これらの行動の後は、意識的にポジティブなことや楽しいことに注意を向けることが重要です。

思考をそらす方法

意識的にネガティブな思考から別のことへ注意を向けることで、感情の消耗を防ぐ手段があります。

有効な方法

以下は、意識をそらすための具体的な手法です。

方法 詳細
好きな音楽を聴く 明るく楽しい音楽を聴くことで気分転換を図る。
軽い運動をする ウォーキングやストレッチで心身をリフレッシュする。
趣味に没頭する 好きなことに集中しネガティブな思考を忘れる。
誰かと話す 信頼できる友人や家族に悩みを聞いてもらうことで気分が紛れる。
読書や映画鑑賞をする 物語に没頭して現実の悩みから一時的に解放される。

アファメーション

肯定的な言葉を繰り返し唱えることで、潜在意識を書き換え、自己肯定感を高める方法です。

ポイント

  • 肯定的な言葉を使う: 「?しない」ではなく「私はできる」「私は価値がある」といった表現を選ぶ。

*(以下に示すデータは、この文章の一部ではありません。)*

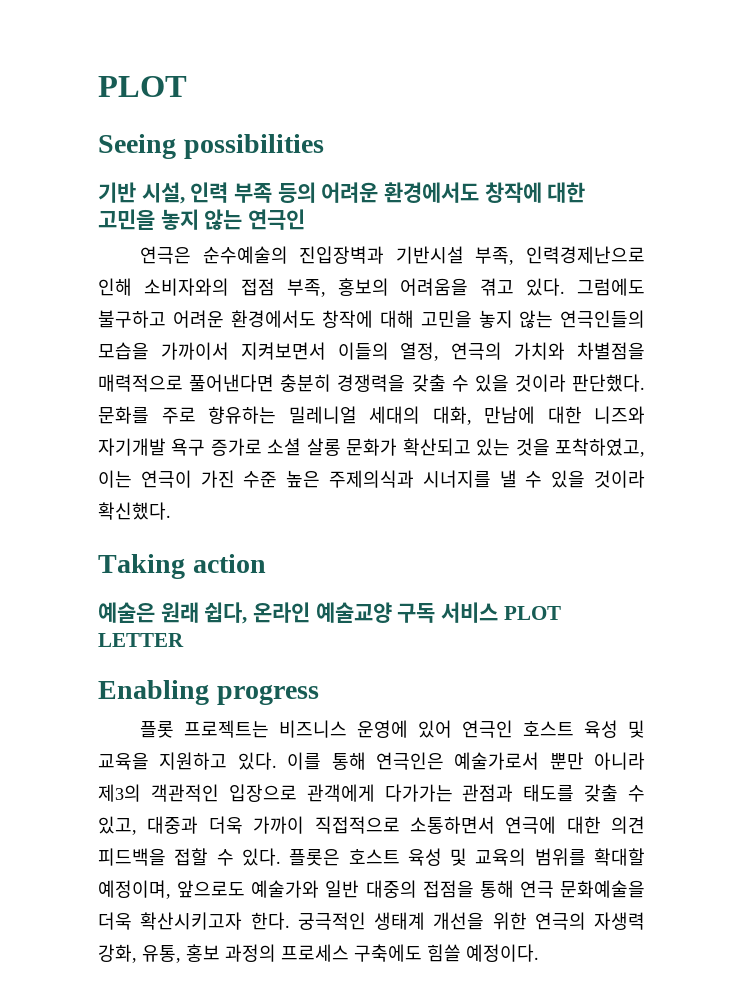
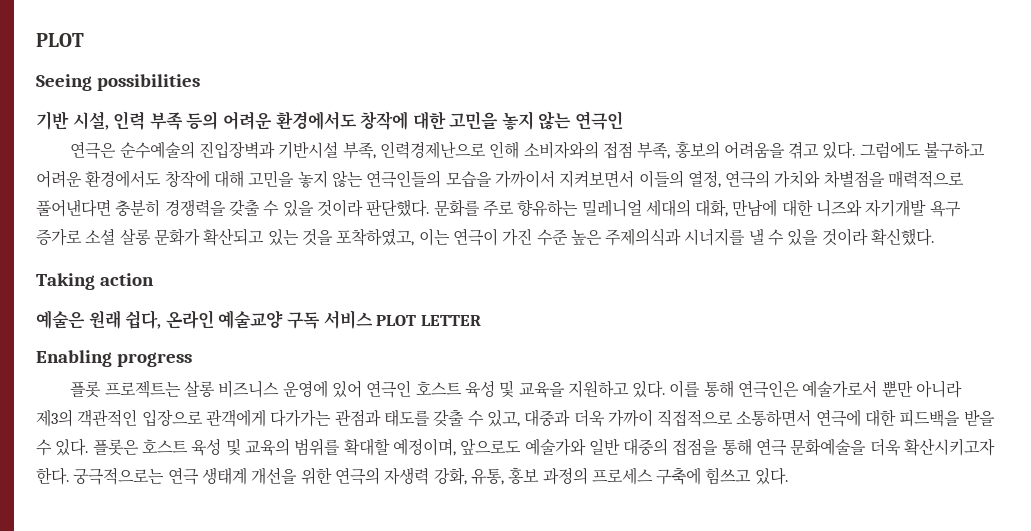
- 플롯 프로젝트는 비즈니스 운영에 있어 연극인 호스트 육성 및 교육을 지원하고 있다.
+ 플롯 프로젝트는 살롱 비즈니스 운영에 있어 연극인 호스트 육성 및 교육을 지원하고 있다.
- 이를 통해 연극인은 예술가로서 뿐만 아니라 제3의 객관적인 입장으로 관객에게 다가가는 관점과 태도를 갖출 수 있고, 대중과 더욱 가까이 직접적으로 소통하면서 연극에 대한 의견 피드백을 접할 수 있다.
+ 이를 통해 연극인은 예술가로서 뿐만 아니라 제3의 객관적인 입장으로 관객에게 다가가는 관점과 태도를 갖출 수 있고, 대중과 더욱 가까이 직접적으로 소통하면서 연극에 대한 피드백을 받을 수 있다.
- 궁극적인 생태계 개선을 위한 연극의 자생력 강화, 유통, 홍보 과정의 프로세스 구축에도 힘쓸 예정이다.
+ 궁극적으로는 연극 생태계 개선을 위한 연극의 자생력 강화, 유통, 홍보 과정의 프로세스 구축에 힘쓰고 있다.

  • 現在形で表現する: まるで既に実現しているかのように言葉を使う。

  • 繰り返し唱える: 毎日、決まった時間に繰り返し実行することで効果が増します。

アファメーションを継続することで、思考や行動にポジティブな影響を与えられるでしょう。

おわりに

今回は、引き寄せの法則を実生活に取り入れる際に気になるネガティブな思考への対処法をいくつかお伝えしました。

このネガティブな思考は、少し抱いただけで実現するという類の物ではありません。

あくまで長く抱き続けた場合に、現実化してしまうのですから。

むしろ、ネガティブな思考をしてしまったと、その後で嫌な気分でいると、そのことが嫌な出来事を作り出すきっかけになるので注意が必要です。

ですから、ネガティブな思考に気付いた場合は、なるべく早く思考をポジティブな物に切り替えるようにしましょう。